Yeah, lol, probably got fooled. :thumb02:


----------



## K R Y (Nov 19, 2007)

Leed said:


> Btw, just so you guys know, Monson actually lost 2 days ago RD1 by submission (to strikes), to some random name.


Dooon't think he did.


----------



## kantowrestler (Jun 6, 2009)

Well there has been a recent trend of old dogs making comebacks. Tito, Big Nog, Jens Pulver, and Arlovski all made comebacks. It is concievably possible for Fedor to make a comeback.


----------



## jonnyg4508 (Jan 30, 2010)

The Fedor fairytale just gets sadder by the day. 

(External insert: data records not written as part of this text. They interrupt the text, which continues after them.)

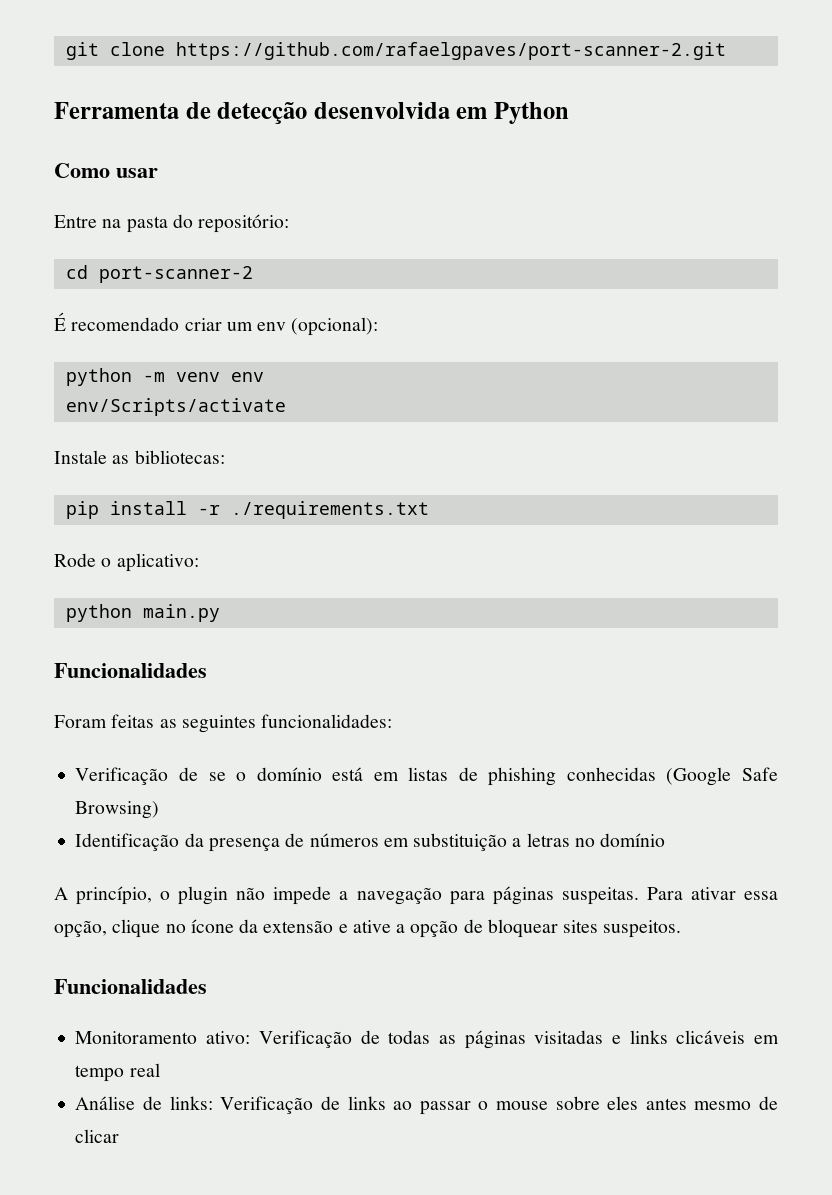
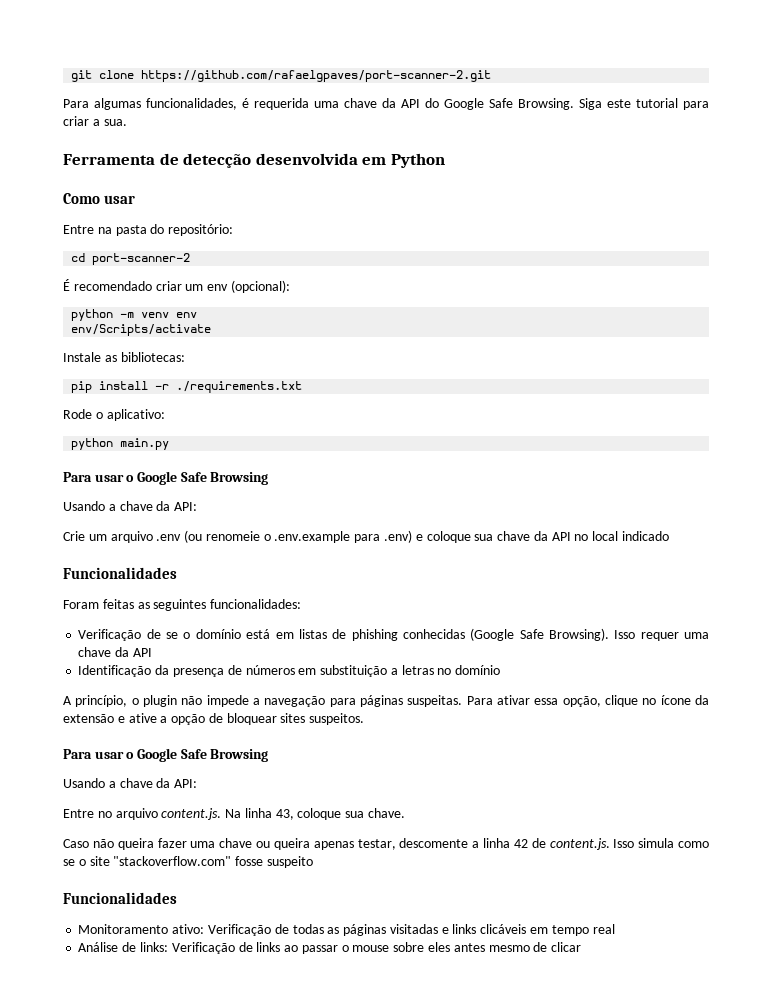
+ Para algumas funcionalidades, é requerida uma chave da API do Google Safe Browsing. Siga este tutorial para criar a sua.
  python main.py
+ Para usar o Google Safe Browsing
+ Usando a chave da API:
+ Crie um arquivo .env (ou renomeie o .env.example para .env) e coloque sua chave da API no local indicado
- Verificação de se o domínio está em listas de phishing conhecidas (Google Safe Browsing)
+ Verificação de se o domínio está em listas de phishing conhecidas (Google Safe Browsing). Isso requer uma chave da API
  Para ativar essa opção, clique no ícone da extensão e ative a opção de bloquear sites suspeitos.
+ Para usar o Google Safe Browsing
+ Usando a chave da API:
+ Entre no arquivo content.js. Na linha 43, coloque sua chave.
+ Caso não queira fazer uma chave ou queira apenas testar, descomente a linha 42 de content.js. Isso simula como se o site "stackoverflow.com" fosse suspeito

I love Monson, but he is shot just like Fedor is. Fedor should honestly just retire. He was thinking retirement after the Silva beating. Why hang on to get a few more W's? Plus there is no one outside of Zuffa that is really great to fight at HW. Maybe he will dip back into the Matt Linland type bag or go to Dream. Pretty sad for the once supposed best to ever do it.


----------



## IronMan (May 15, 2006)

Leed said:


> Btw, just so you guys know, Monson actually lost 2 days ago RD1 by submission (to strikes), to some random name.


Does anyone have a source for this? Apparently it _was_ on wikipedia. I'd imagine its gone now because it was unsourced. It isn't listed on sherdog or mma.tv.


----------



## Term (Jul 28, 2009)

Tyson Fury said:


> Pleasantly suprised with the Monson fight. Thought that M-1 would have chose a no name European for Fedor to crush.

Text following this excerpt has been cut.